(User interface change data)
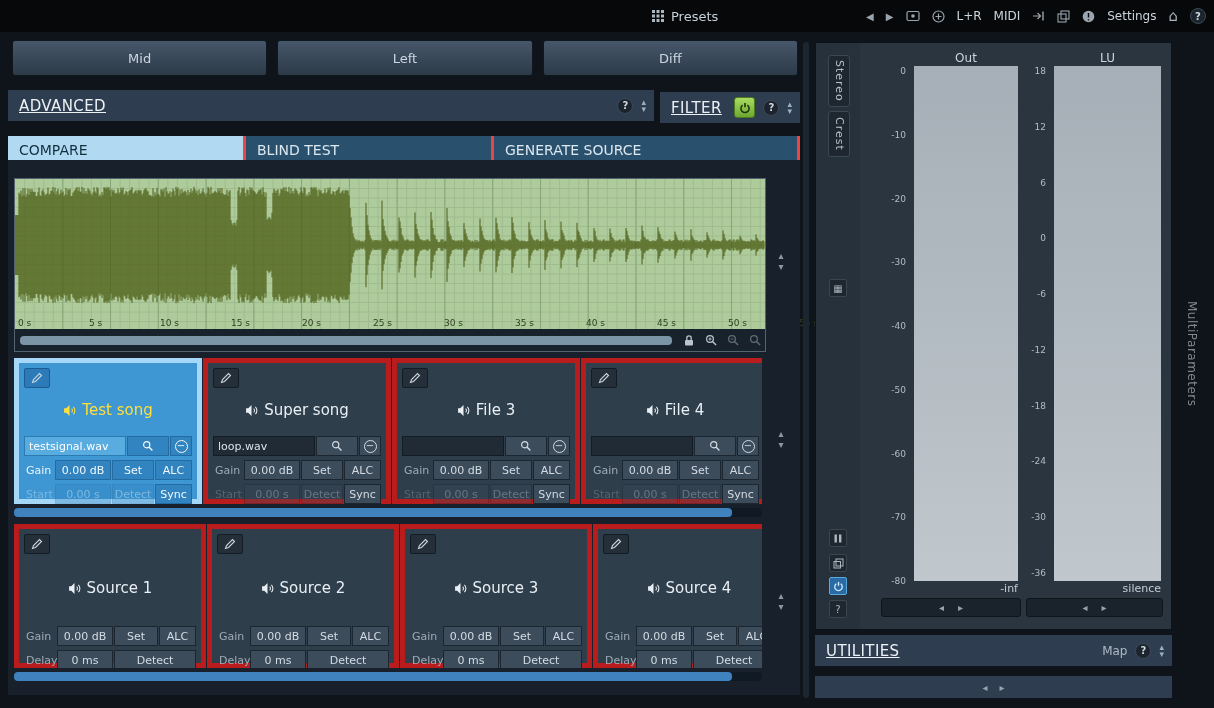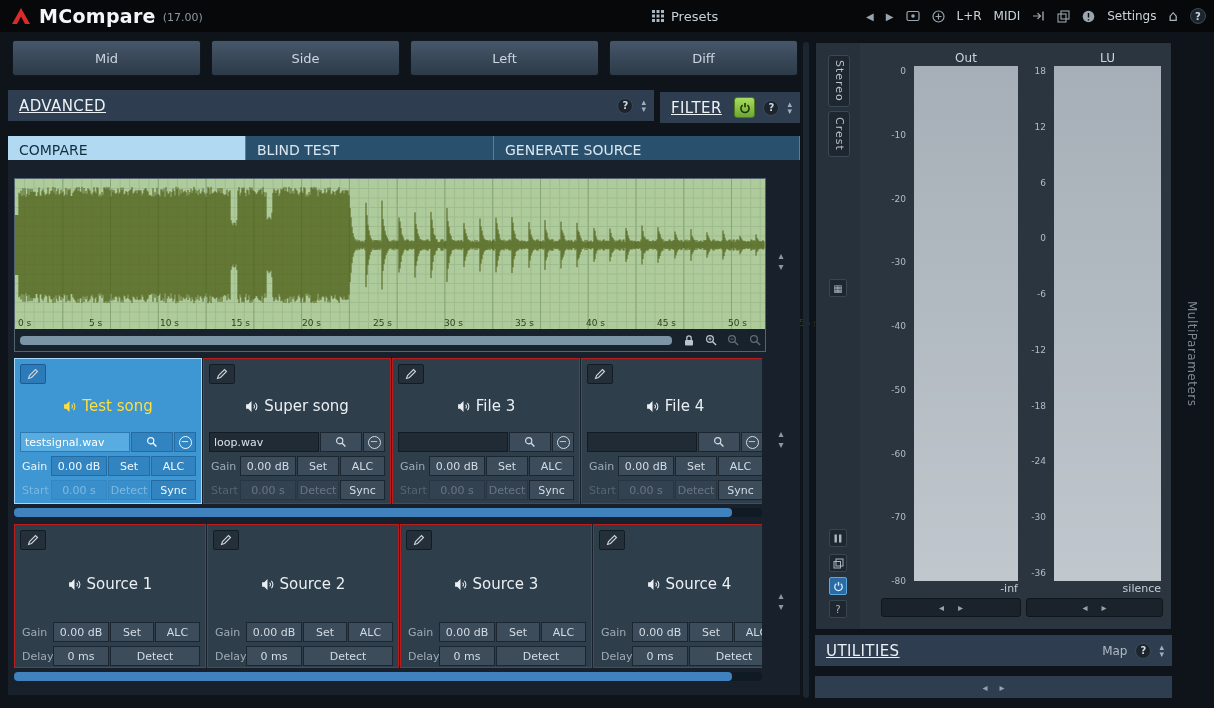--- a/index.html
+++ b/index.html
@@ -153,16 +153,6 @@
 <div class="app">
 
   <header class="titlebar">
-    <div class="tb-left">
-      <span class="ico">
-        <svg width="22" height="22" viewBox="0 0 22 22">
-            <polygon points="2,19 11,3 20,19" fill="#d92b2b"></polygon>
-            <polygon points="7,19 11,11.5 15,19" fill="#060809"></polygon>
-          </svg>
-      </span>
-      <span class="app-title">MCompare</span>
-      <span class="app-version">(17.00)</span>
-    </div>
     <div class="tb-presets">
       <span class="ico">
         <svg width="12" height="12" viewBox="0 0 12 12" fill="#aab6c0">

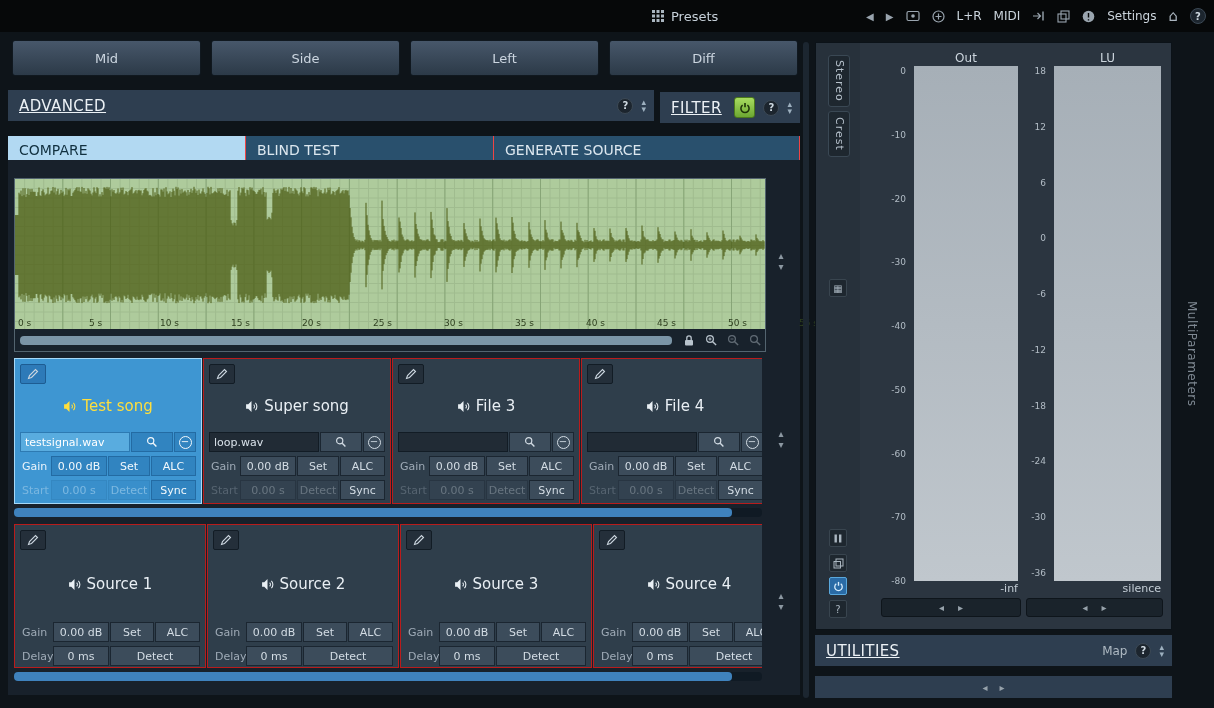--- a/index.html
+++ b/index.html
@@ -213,7 +213,6 @@
   <div class="chan-row">
   <div class="chan-btn">Mid</div>
 
-  <div class="chan-btn">Side</div>
 
   <div class="chan-btn">Left</div>
 

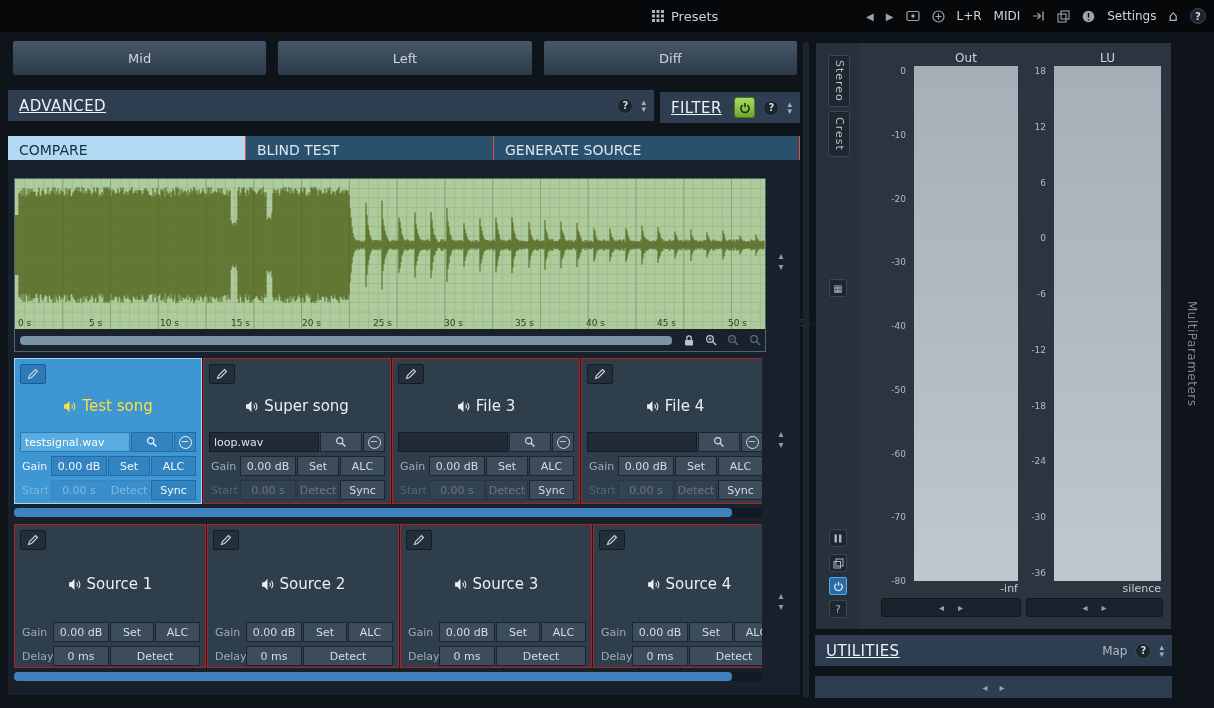--- a/index.html
+++ b/index.html
@@ -45,7 +45,7 @@
   
   .tab-bar { position:absolute; left:8px; top:136px; width:792px; height:24px; display:flex; }
   .tab { height:28px; display:flex; align-items:center; padding-left:11px; font-size:14px;
-         background:#29506d; color:#dce7ef; border-right:1px solid #ef4444; cursor:pointer; }
+         background:#29506d; color:#dce7ef; border-right:3px solid #ef4444; cursor:pointer; }
   .tab:nth-child(1){ width:238px; } .tab:nth-child(2){ width:248px; } .tab:nth-child(3){ width:306px; }
   .tab.active { background:#b2d9f2; color:#11303f; }
 

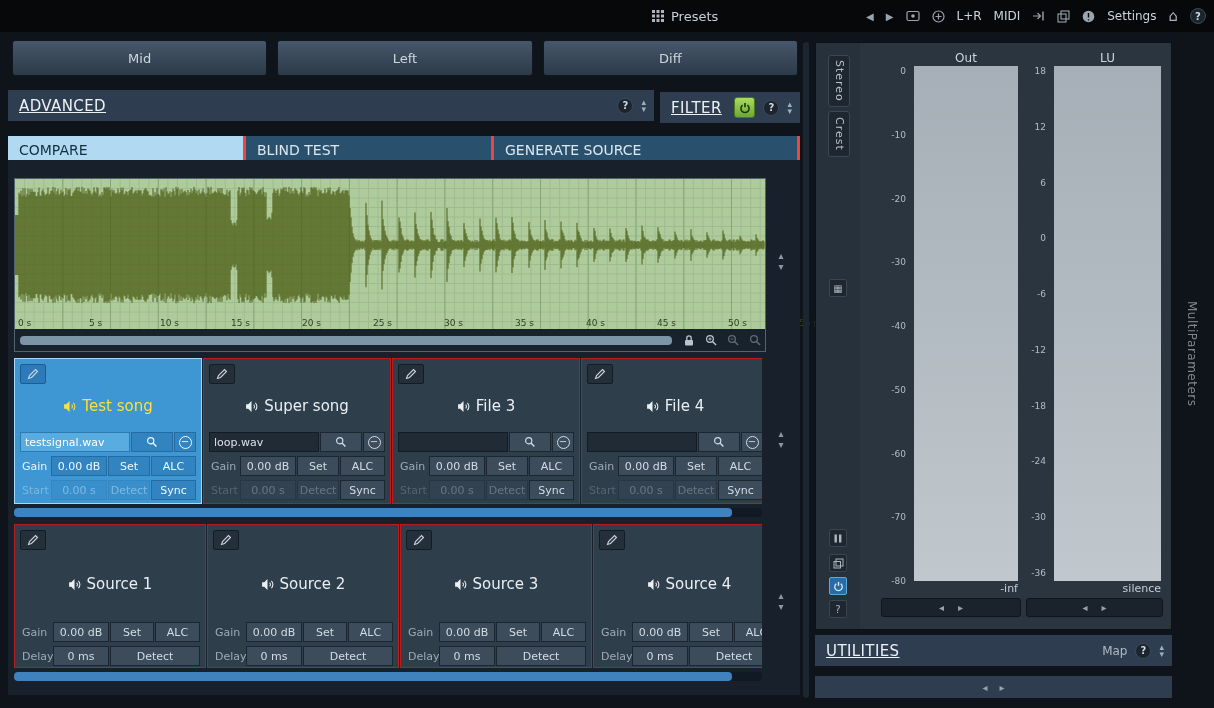--- a/index.html
+++ b/index.html
@@ -71,7 +71,7 @@
   .slot-row { position:absolute; left:14px; display:flex; gap:1px; overflow:hidden; }
   .file-row { top:358px; width:748px; height:146px; }
   .source-row { top:524px; width:748px; height:144px; }
-  .slot { position:relative; flex:none; background:#2f3e4b; border:1px solid #b91c1c; cursor:pointer; }
+  .slot { position:relative; flex:none; background:#2f3e4b; border:5px solid #b91c1c; cursor:pointer; }
   .file-slot { width:188px; height:146px; }
   .source-slot { width:192px; height:144px; }
   .slot.selected { background:#3e96d2; border-color:#a5d8f8; }

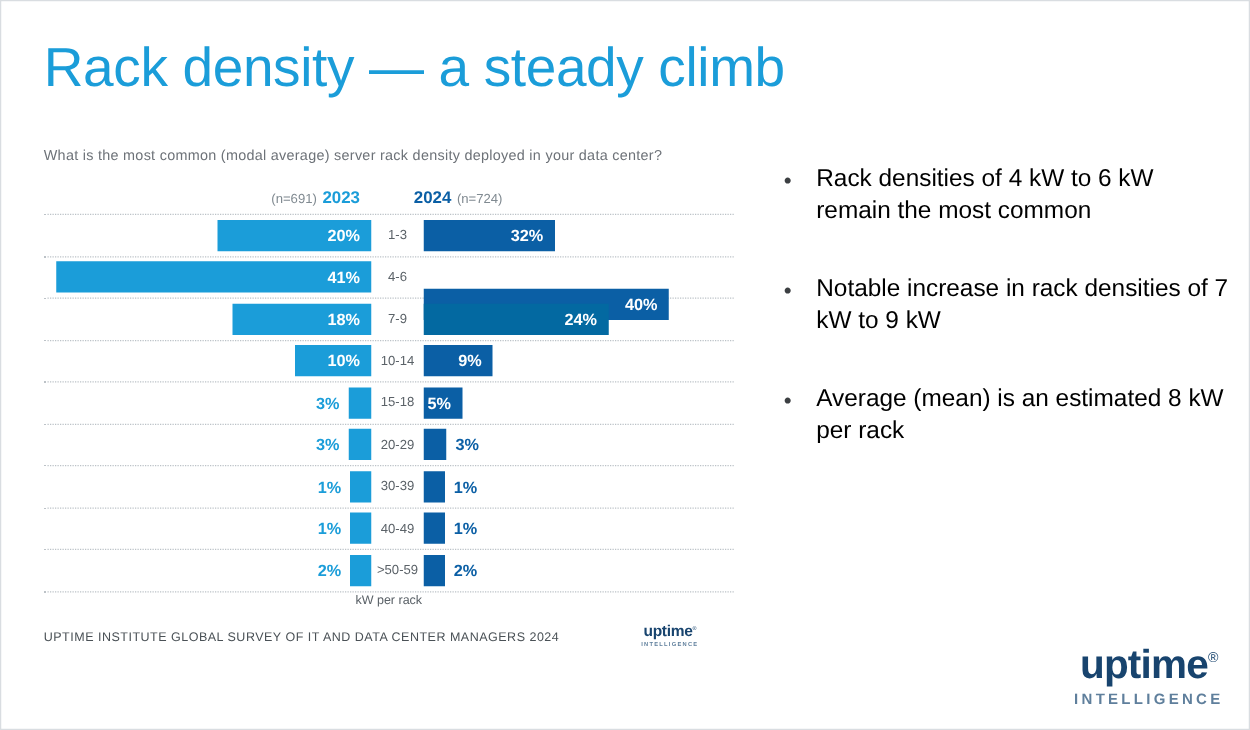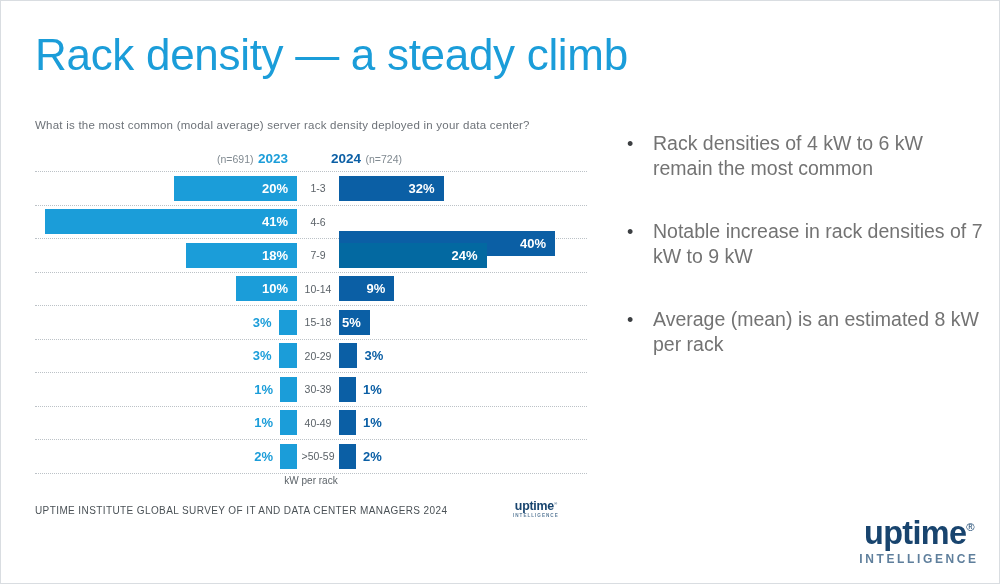--- a/index.html
+++ b/index.html
@@ -251,7 +251,7 @@
     flex: 1 1 auto;
     font-size: 19.5px;
     line-height: 25px;
-    color: #737373;
+    color: #000000;
   }
 </style>
 </head>

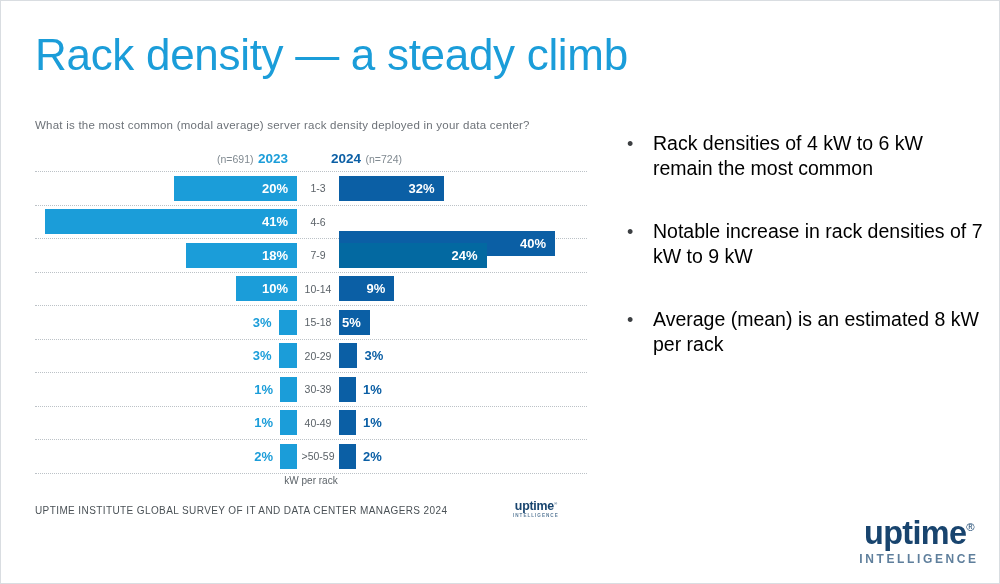--- a/index.html
+++ b/index.html
@@ -304,7 +304,7 @@
               <span class="cat-label">4-6</span>
             </div>
             <div class="side side-right">
-              <div class="bar bar-r" style="width: 216px; background: rgb(11, 95, 165); margin-top: 44px;">
+              <div class="bar bar-r" style="width: 196px; background: rgb(11, 95, 165); margin-top: 44px;">
                 <span class="val-in">40%</span>
               </div>
             </div>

TASK INSTRUCTIONS: From the entries above, write out every line without a single change, skipping the images.

WRITTEN ANSWER:
--- a/index.html
+++ b/index.html
@@ -153,16 +153,6 @@
 <div class="app">
 
   <header class="titlebar">
-    <div class="tb-left">
-      <span class="ico">
-        <svg width="22" height="22" viewBox="0 0 22 22">
-            <polygon points="2,19 11,3 20,19" fill="#d92b2b"></polygon>
-            <polygon points="7,19 11,11.5 15,19" fill="#060809"></polygon>
-          </svg>
-      </span>
-      <span class="app-title">MCompare</span>
-      <span class="app-version">(17.00)</span>
-    </div>
     <div class="tb-presets">
       <span class="ico">
         <svg width="12" height="12" viewBox="0 0 12 12" fill="#aab6c0">

--- a/index.html
+++ b/index.html
@@ -213,7 +213,6 @@
   <div class="chan-row">
   <div class="chan-btn">Mid</div>
 
-  <div class="chan-btn">Side</div>
 
   <div class="chan-btn">Left</div>
 

--- a/index.html
+++ b/index.html
@@ -45,7 +45,7 @@
   
   .tab-bar { position:absolute; left:8px; top:136px; width:792px; height:24px; display:flex; }
   .tab { height:28px; display:flex; align-items:center; padding-left:11px; font-size:14px;
-         background:#29506d; color:#dce7ef; border-right:1px solid #ef4444; cursor:pointer; }
+         background:#29506d; color:#dce7ef; border-right:3px solid #ef4444; cursor:pointer; }
   .tab:nth-child(1){ width:238px; } .tab:nth-child(2){ width:248px; } .tab:nth-child(3){ width:306px; }
   .tab.active { background:#b2d9f2; color:#11303f; }
 

--- a/index.html
+++ b/index.html
@@ -71,7 +71,7 @@
   .slot-row { position:absolute; left:14px; display:flex; gap:1px; overflow:hidden; }
   .file-row { top:358px; width:748px; height:146px; }
   .source-row { top:524px; width:748px; height:144px; }
-  .slot { position:relative; flex:none; background:#2f3e4b; border:1px solid #b91c1c; cursor:pointer; }
+  .slot { position:relative; flex:none; background:#2f3e4b; border:5px solid #b91c1c; cursor:pointer; }
   .file-slot { width:188px; height:146px; }
   .source-slot { width:192px; height:144px; }
   .slot.selected { background:#3e96d2; border-color:#a5d8f8; }

--- a/index.html
+++ b/index.html
@@ -251,7 +251,7 @@
     flex: 1 1 auto;
     font-size: 19.5px;
     line-height: 25px;
-    color: #737373;
+    color: #000000;
   }
 </style>
 </head>

--- a/index.html
+++ b/index.html
@@ -304,7 +304,7 @@
               <span class="cat-label">4-6</span>
             </div>
             <div class="side side-right">
-              <div class="bar bar-r" style="width: 216px; background: rgb(11, 95, 165); margin-top: 44px;">
+              <div class="bar bar-r" style="width: 196px; background: rgb(11, 95, 165); margin-top: 44px;">
                 <span class="val-in">40%</span>
               </div>
             </div>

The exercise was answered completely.